L'Explication Prémisse
Cet article dit que lorsqu’un contrat n’échange rien de réel ou n’accorde qu’une contrepartie dérisoire à la personne qui s’engage, le contrat est nul. Autrement dit, un contrat «à titre onéreux» (où chaque partie reçoit quelque chose en contrepartie) doit prévoir une prestation réelle au profit de celui qui s’engage ; si, au moment où le contrat est conclu, cette contrepartie est inexistante, purement symbolique ou tellement insignifiante qu’elle ne peut être regardée comme une véritable contrepartie, le contrat peut être annulé.
Illusoire : Paul vend sa voiture à Claire, et en contrepartie Claire promet de lui «faire toujours plaisir». Cette promesse ne constitue pas une contrepartie réelle : le contrat peut être annulé pour contrepartie illusoire.

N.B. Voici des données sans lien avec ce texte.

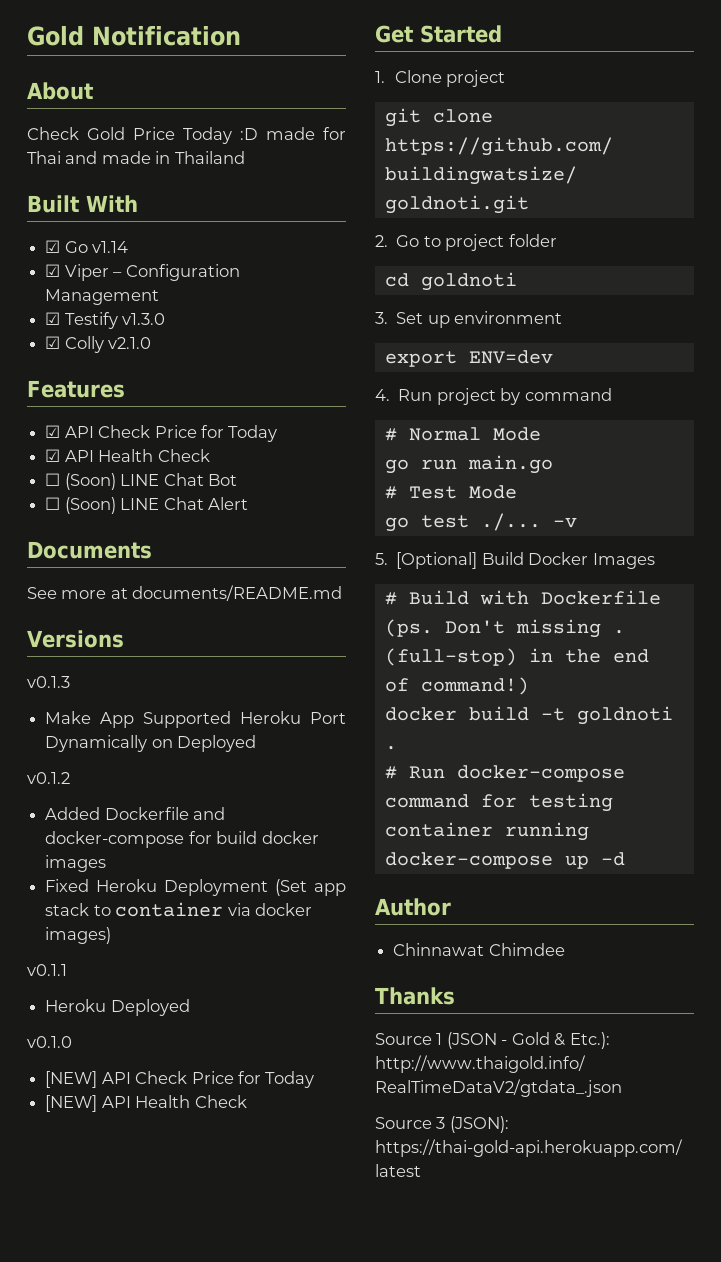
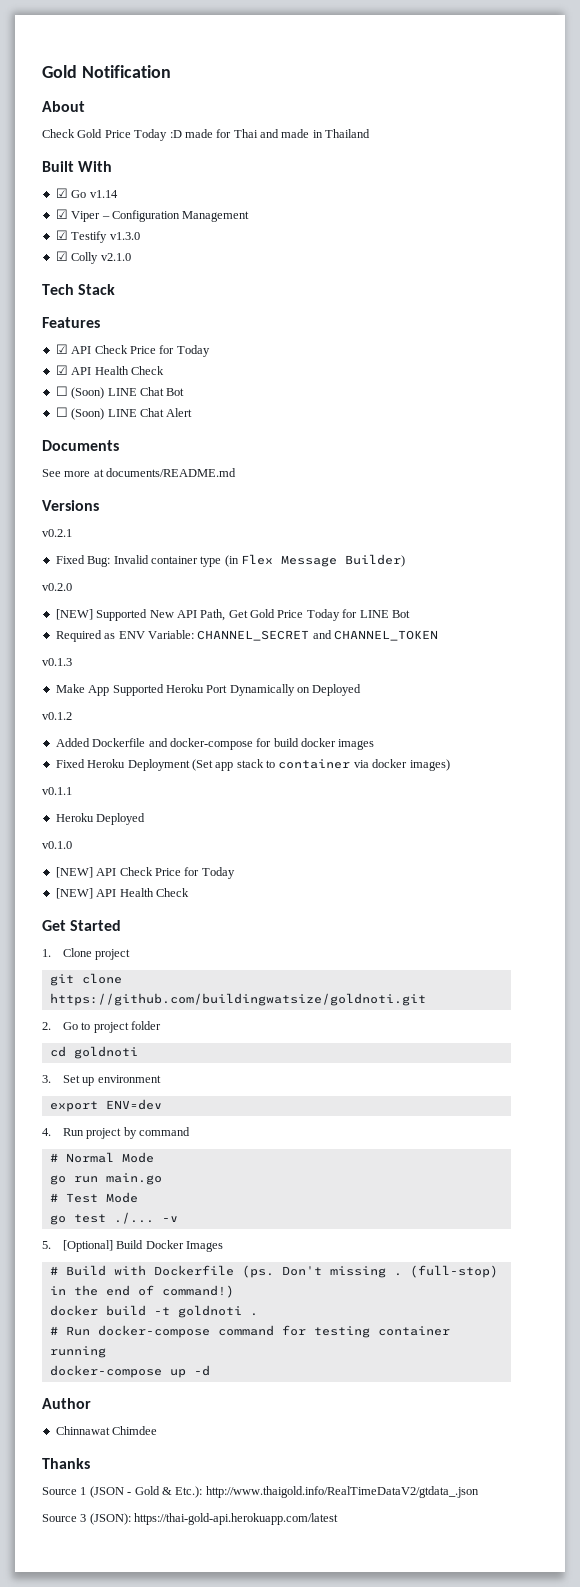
(152, 343) none -> [42,284,116,295] // Tech Stack
(124, 639) none -> [42,529,72,537] [55,554,405,567] [42,583,72,591] [55,609,410,621] [55,630,438,642] // v0.2.1 // Fixed Bug: Invalid container type (in Flex Message Builder) // v0.2.0 // [NEW] Supported New API Path, Get Gold Price Today for LINE Bot // Required as ENV Variable: CHANNEL_SECRET and CHANNEL_TOKEN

Dérisoire : Marc vend son appartement, qui vaut 200 000 €, à son neveu pour 1 €. La contrepartie (1 €) est manifestement dérisoire au regard de l’objet échangé ; le contrat peut être annulé pour contrepartie dérisoire.
- Ne concerne que les contrats à titre onéreux (il doit y avoir une contrepartie).
- La contrepartie doit exister et avoir une valeur réelle au moment de la formation du contrat.
- "Illusoire" = contrepartie inexistante, illusoire ou purement formelle; "dérisoire" = contrepartie insignifiante par rapport à l’engagement pris.
- L’appréciation se fait au moment de la formation du contrat (on regarde la situation à la conclusion).
- Sanction : la nullité du contrat (le juge peut annuler le contrat si la condition est remplie).
- La preuve de l’absence ou de l’insignifiance de la contrepartie pèse sur celui qui invoque la nullité.
- But de la règle : empêcher les simulacres de contrats et protéger contre les engagements dépourvus de contrepartie réelle.